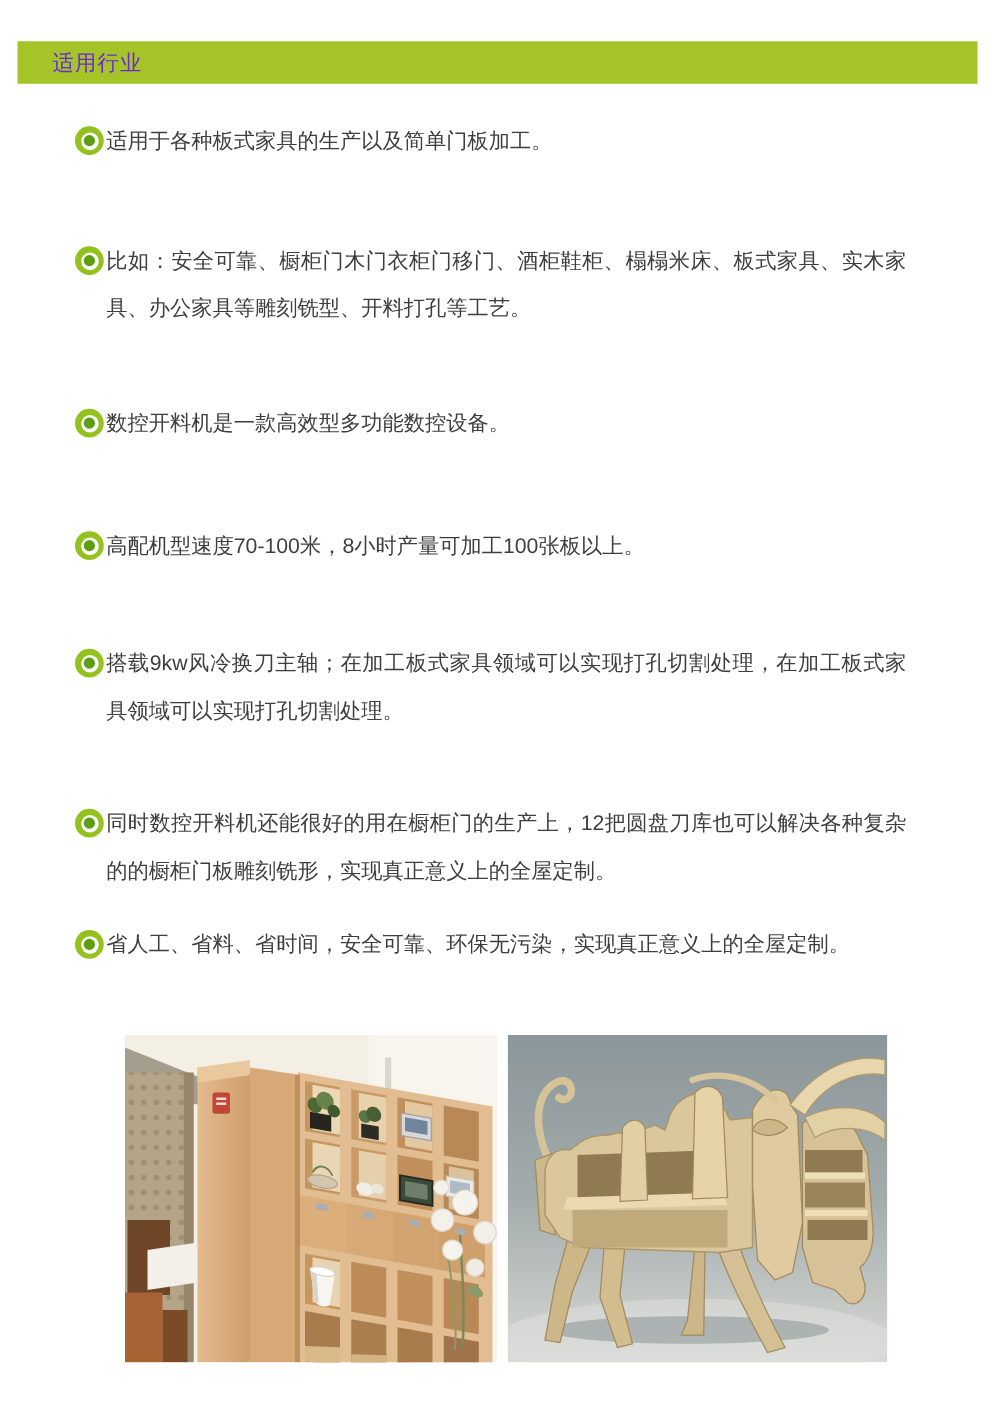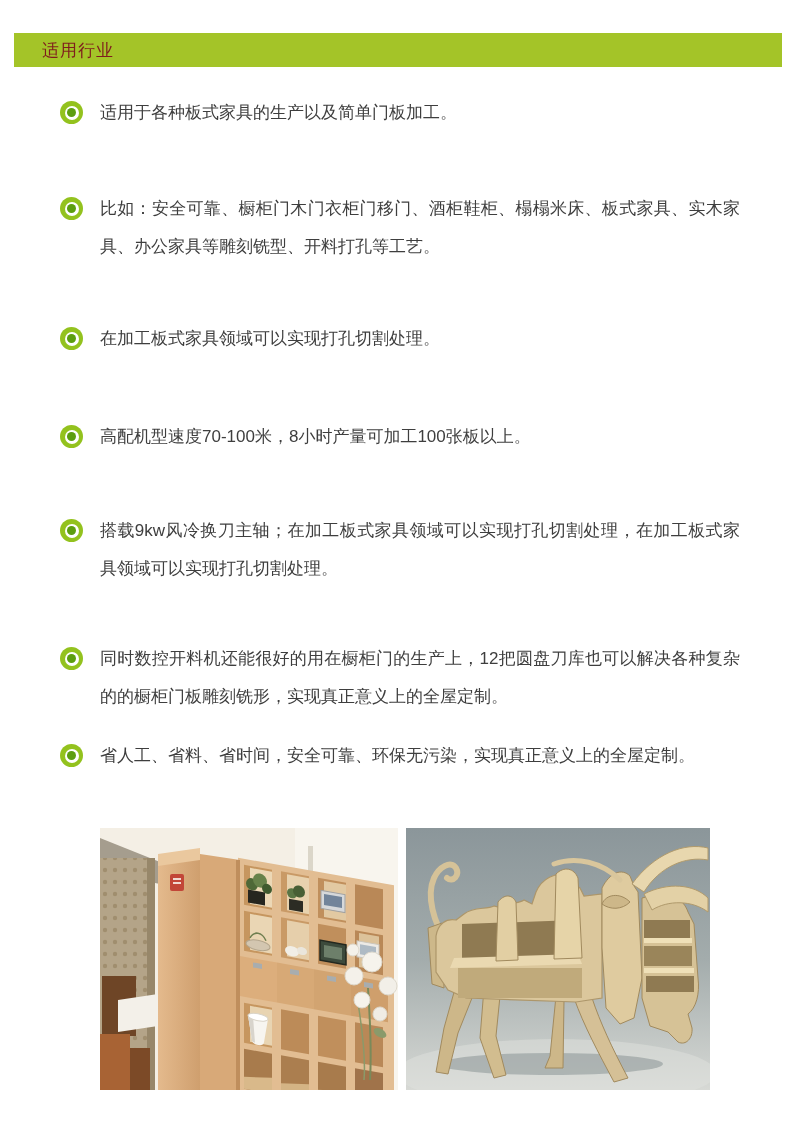--- a/index.html
+++ b/index.html
@@ -9,37 +9,37 @@
   }
   .page{position:absolute;inset:0;overflow:hidden;background:#fff;}
 
   
   .header-bar{
     position:absolute;left:14px;top:33px;width:768px;height:34px;
     background:var(--accent-green,#a4c428);
     display:flex;align-items:center;
   }
   .header-title{
-    color:#7f1d1d;font-size:17px;padding-left:28px;letter-spacing:1px;
+    color:#6d28d9;font-size:17px;padding-left:28px;letter-spacing:1px;
   }
 
   
   .bullet{position:absolute;left:0;width:800px;}
   .bicon{
     position:absolute;left:60px;top:7px;width:23px;height:23px;border-radius:50%;
     background:var(--bullet-ring-green,#93c21e);
     display:flex;align-items:center;justify-content:center;
   }
   .bgap{
     width:14px;height:14px;border-radius:50%;background:#ffffff;
     display:flex;align-items:center;justify-content:center;
   }
   .bdot{width:9px;height:9px;border-radius:50%;background:var(--bullet-dot-green,#5c9e10);}
   .btext{
-    position:absolute;left:100px;top:0;width:640px;margin:0;
+    position:absolute;left:85px;top:0;width:640px;margin:0;
     font-size:17px;line-height:38px;color:var(--text-color,#3e3e3e);
     text-align:justify;
   }
 
   
   .fig{position:absolute;top:828px;overflow:hidden;font-size:0;line-height:0;}
   .fig-left{left:100px;width:298px;height:262px;}
   .fig-right{left:406px;width:304px;height:262px;}
 </style>
 </head>
@@ -66,21 +66,21 @@
         </span>
       </span>
     <p class="btext">比如：安全可靠、橱柜门木门衣柜门移门、酒柜鞋柜、榻榻米床、板式家具、实木家具、办公家具等雕刻铣型、开料打孔等工艺。</p>
   </div>
   <div class="bullet" style="top:320px">
     <span class="bicon">
         <span class="bgap">
           <span class="bdot"></span>
         </span>
       </span>
-    <p class="btext">在加工板式家具领域可以实现打孔切割处理。</p>
+    <p class="btext">数控开料机是一款高效型多功能数控设备。</p>
   </div>
   <div class="bullet" style="top:418px">
     <span class="bicon">
         <span class="bgap">
           <span class="bdot"></span>
         </span>
       </span>
     <p class="btext">高配机型速度70-100米，8小时产量可加工100张板以上。</p>
   </div>
   <div class="bullet" style="top:512px">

# About this exercise:
Return the material exactly as given above, picture-free.

# Response:
--- a/index.html
+++ b/index.html
@@ -9,37 +9,37 @@
   }
   .page{position:absolute;inset:0;overflow:hidden;background:#fff;}
 
   
   .header-bar{
     position:absolute;left:14px;top:33px;width:768px;height:34px;
     background:var(--accent-green,#a4c428);
     display:flex;align-items:center;
   }
   .header-title{
-    color:#7f1d1d;font-size:17px;padding-left:28px;letter-spacing:1px;
+    color:#6d28d9;font-size:17px;padding-left:28px;letter-spacing:1px;
   }
 
   
   .bullet{position:absolute;left:0;width:800px;}
   .bicon{
     position:absolute;left:60px;top:7px;width:23px;height:23px;border-radius:50%;
     background:var(--bullet-ring-green,#93c21e);
     display:flex;align-items:center;justify-content:center;
   }
   .bgap{
     width:14px;height:14px;border-radius:50%;background:#ffffff;
     display:flex;align-items:center;justify-content:center;
   }
   .bdot{width:9px;height:9px;border-radius:50%;background:var(--bullet-dot-green,#5c9e10);}
   .btext{
-    position:absolute;left:100px;top:0;width:640px;margin:0;
+    position:absolute;left:85px;top:0;width:640px;margin:0;
     font-size:17px;line-height:38px;color:var(--text-color,#3e3e3e);
     text-align:justify;
   }
 
   
   .fig{position:absolute;top:828px;overflow:hidden;font-size:0;line-height:0;}
   .fig-left{left:100px;width:298px;height:262px;}
   .fig-right{left:406px;width:304px;height:262px;}
 </style>
 </head>
@@ -66,21 +66,21 @@
         </span>
       </span>
     <p class="btext">比如：安全可靠、橱柜门木门衣柜门移门、酒柜鞋柜、榻榻米床、板式家具、实木家具、办公家具等雕刻铣型、开料打孔等工艺。</p>
   </div>
   <div class="bullet" style="top:320px">
     <span class="bicon">
         <span class="bgap">
           <span class="bdot"></span>
         </span>
       </span>
-    <p class="btext">在加工板式家具领域可以实现打孔切割处理。</p>
+    <p class="btext">数控开料机是一款高效型多功能数控设备。</p>
   </div>
   <div class="bullet" style="top:418px">
     <span class="bicon">
         <span class="bgap">
           <span class="bdot"></span>
         </span>
       </span>
     <p class="btext">高配机型速度70-100米，8小时产量可加工100张板以上。</p>
   </div>
   <div class="bullet" style="top:512px">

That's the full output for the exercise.